# Moving argon windows to high elevation



## dd57chevy (Jun 21, 2015)

Are there documented cases of insulated glass units exploding when transported to high elevations ? 
I've _personally_ never heard of it .


----------



## overlandtek (Jul 4, 2017)

Yes, anything above 5000 ft. gets pretty risky. Even if they don't explode they're supposed to take on heavy stress to the seals, which can cause premature failure.


----------



## chandler48 (Jun 5, 2017)

And you remove the gas, you will have nothing. No insulation, only a fogged up mess. Why would you worry about the argon gas, which is inert?? I have never seen holes in IGU's for any kind of equalization of pressure.

Edit: Sitting here wondering how my windows survive the trip across the Continental Divide from manufacturing plants in California?


----------



## dd57chevy (Jun 21, 2015)

Apparently , it _IS_ a real problem :

http://www.cardinalcorp.com/source/pdf/tsb/ig/IG13_01-2016.pdf

You used the words "frame" & "window" . Are these complete windows or just the actual insulated glass units (IGs) ? Because it would seem a little "iffy" to successfully drill through a window frame or sash & then reseal them .


----------



## chandler48 (Jun 5, 2017)

"Apparently , it _IS_ a real problem" But it is a manufacturing problem and is dealt with using certain cautions. It is certainly nothing that can be done in the field with a drill and screw driver.


----------



## Bud9051 (Nov 11, 2015)

Regardless of who you purchased them from I would suggest you contact the mfg for their recommendation. 

If you can drill through the seal and not the glass you could install a syringe size ss tube. The argon gas wouldn't necessarily all drain out as it is not pressurized. As it moves up in elevation it would vent a small amount to maintain equal pressure. Once at the desired elevation it could be sealed.

Bud


----------



## XSleeper (Sep 23, 2007)

The "Tube" Bud mentioned would be a breather tube like this. 
http://www.crlaurence.com/crlapps/s...D=13371&History=39324:1930:1936&ModelID=13371

To use them you would need to remove each IGU from its window frame.


----------



## Windows on Wash (Aug 30, 2011)

If you call the manufacturer of the IGUs (window company or 3rd party), most will tell you that the breakeven mine is at about a 5000 foot elevation change. 

If you're concerned, you can insert capillary breather tube's and then close them off when you get to the elevation. Because Argon is slightly denser than air most of the gas will have stayed intact.
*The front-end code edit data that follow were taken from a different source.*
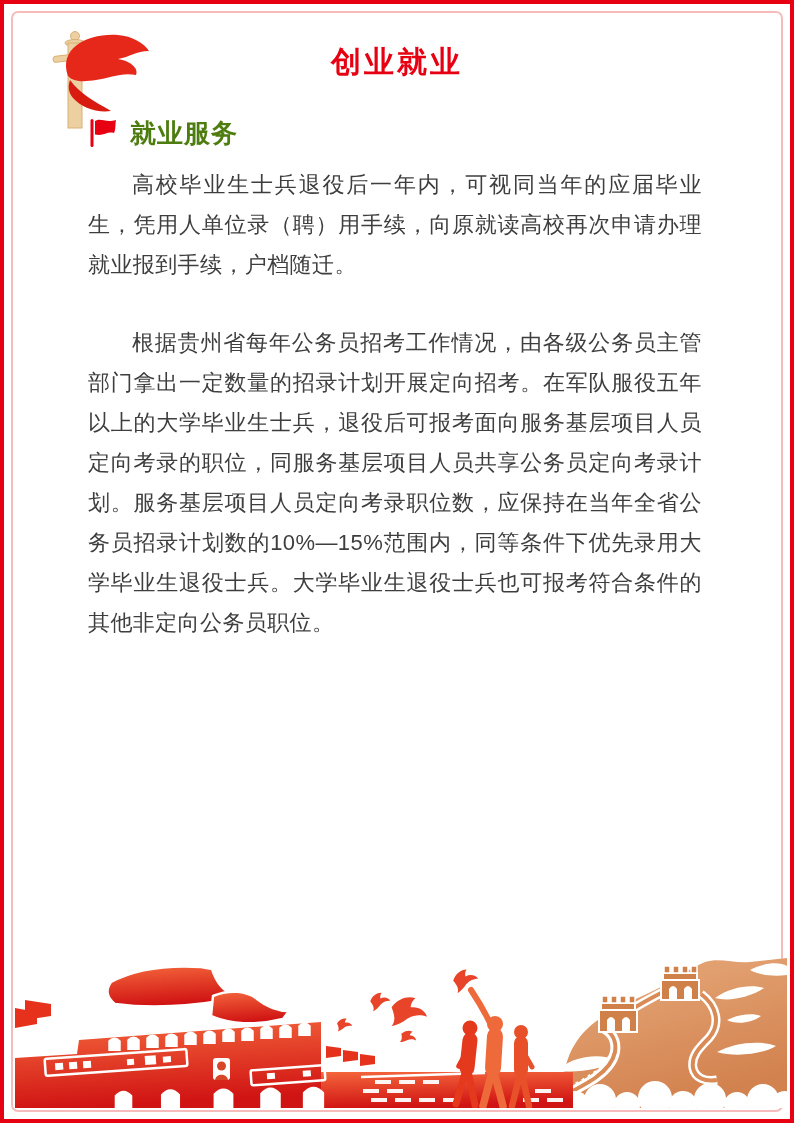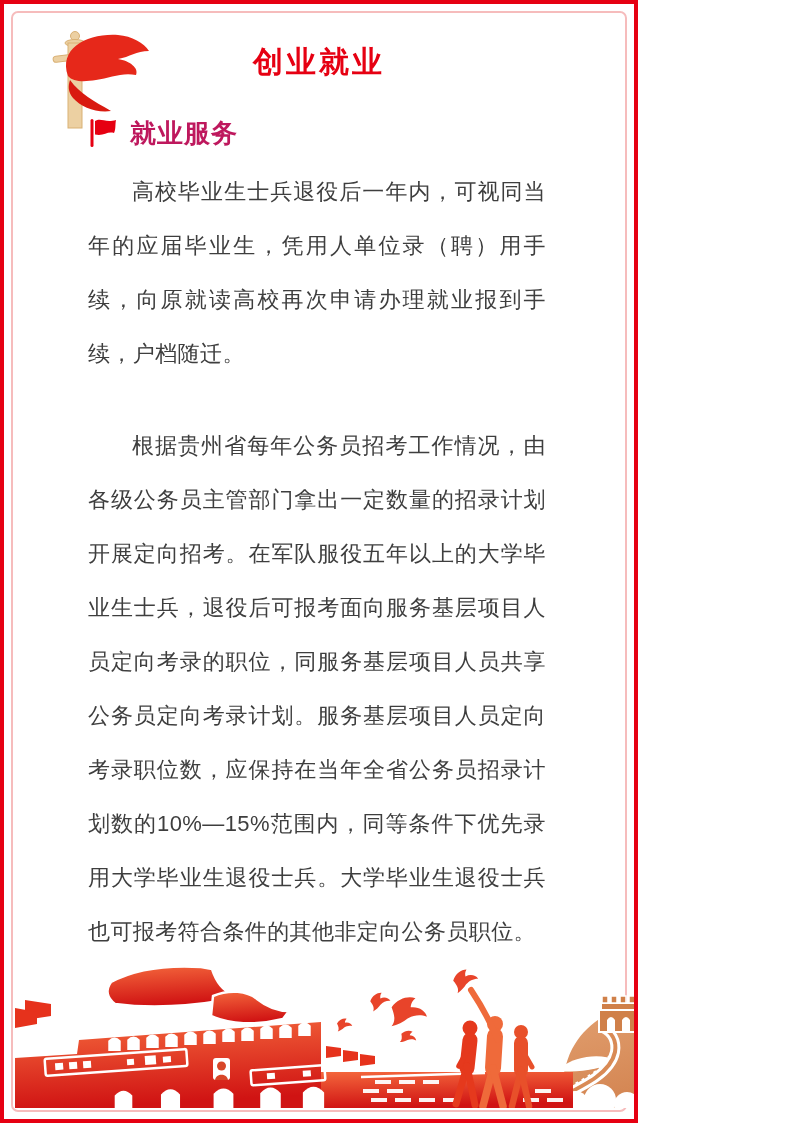"创业就业" .page { width: 638px -> 794px }
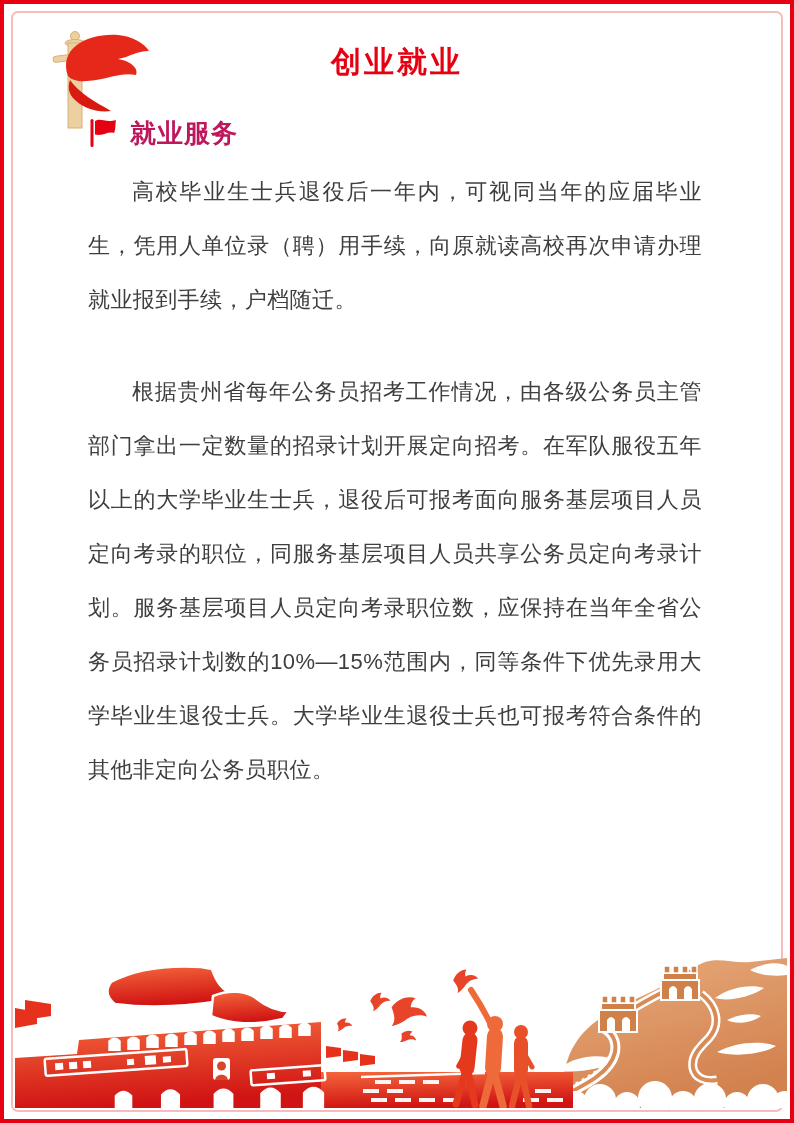"就业服务" .sec-heading { color: #be185d -> #4d7c0f }
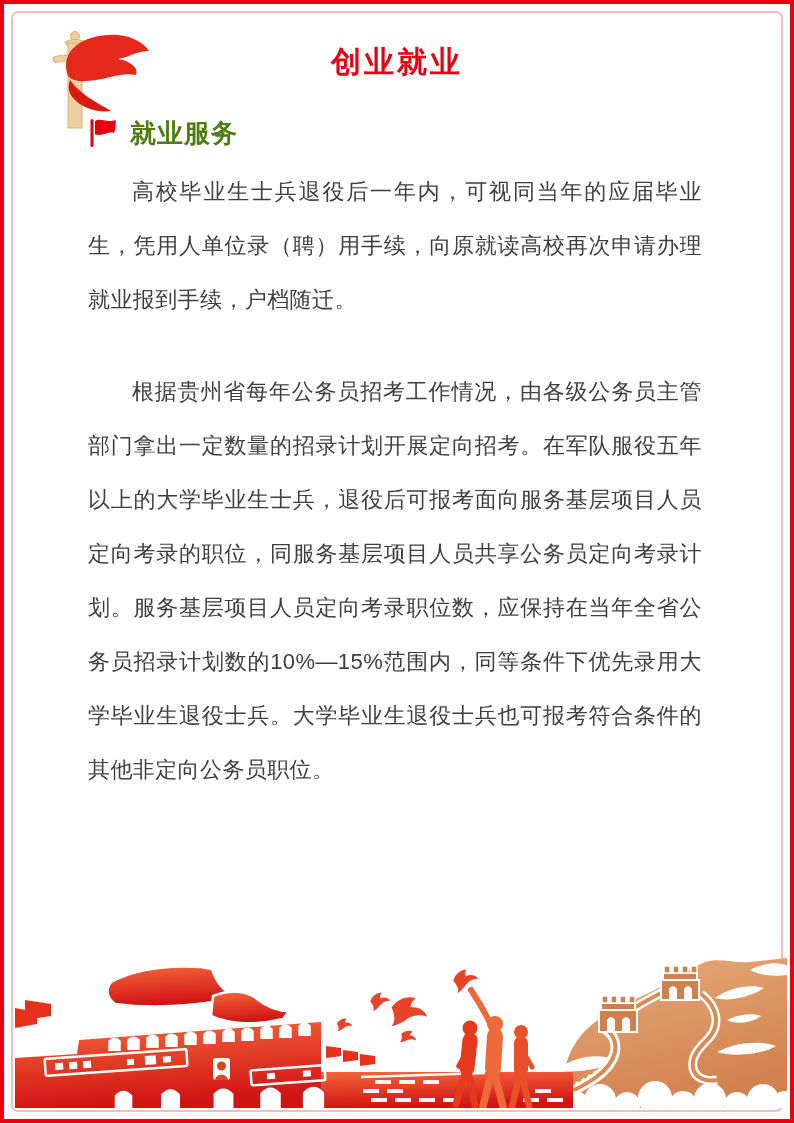"高校毕业生士兵退役后一年内，可视同当年的应届毕业生，凭用人单位录（聘）用手续，向" .para { line-height: 54px -> 40px }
Argon does add to the insulation value of the IGU but it is only about a 20% increase over standard atmospheric air.


----------



## XSleeper (Sep 23, 2007)

The point being... you have to take the glass out to use the breather tubes. You should not attempt to drill through the window frame, trying to hit the center of the IGU and miss the 2 panes. Plus you would never be able to seal the butyl window edge with a "screw". But you sure would succeed in ticking off the guy who ever needed to get the glass out someday.


----------



## Windows on Wash (Aug 30, 2011)

You could probably take one window apart and set up a jig or get some measurements to make duplicable holes to acces the IGU spacer. 

Start by calling the window manufacturer and see who made the IGUs and what they say. 

If they say you can move it 4,500 feet from where they were made, you won't need to mess with them.


----------



## XSleeper (Sep 23, 2007)




----------



## overlandtek (Jul 4, 2017)

Thanks, that video was helpful, exactly what I was looking for.
I appreciate all of your input, cheers and have a good one!


----------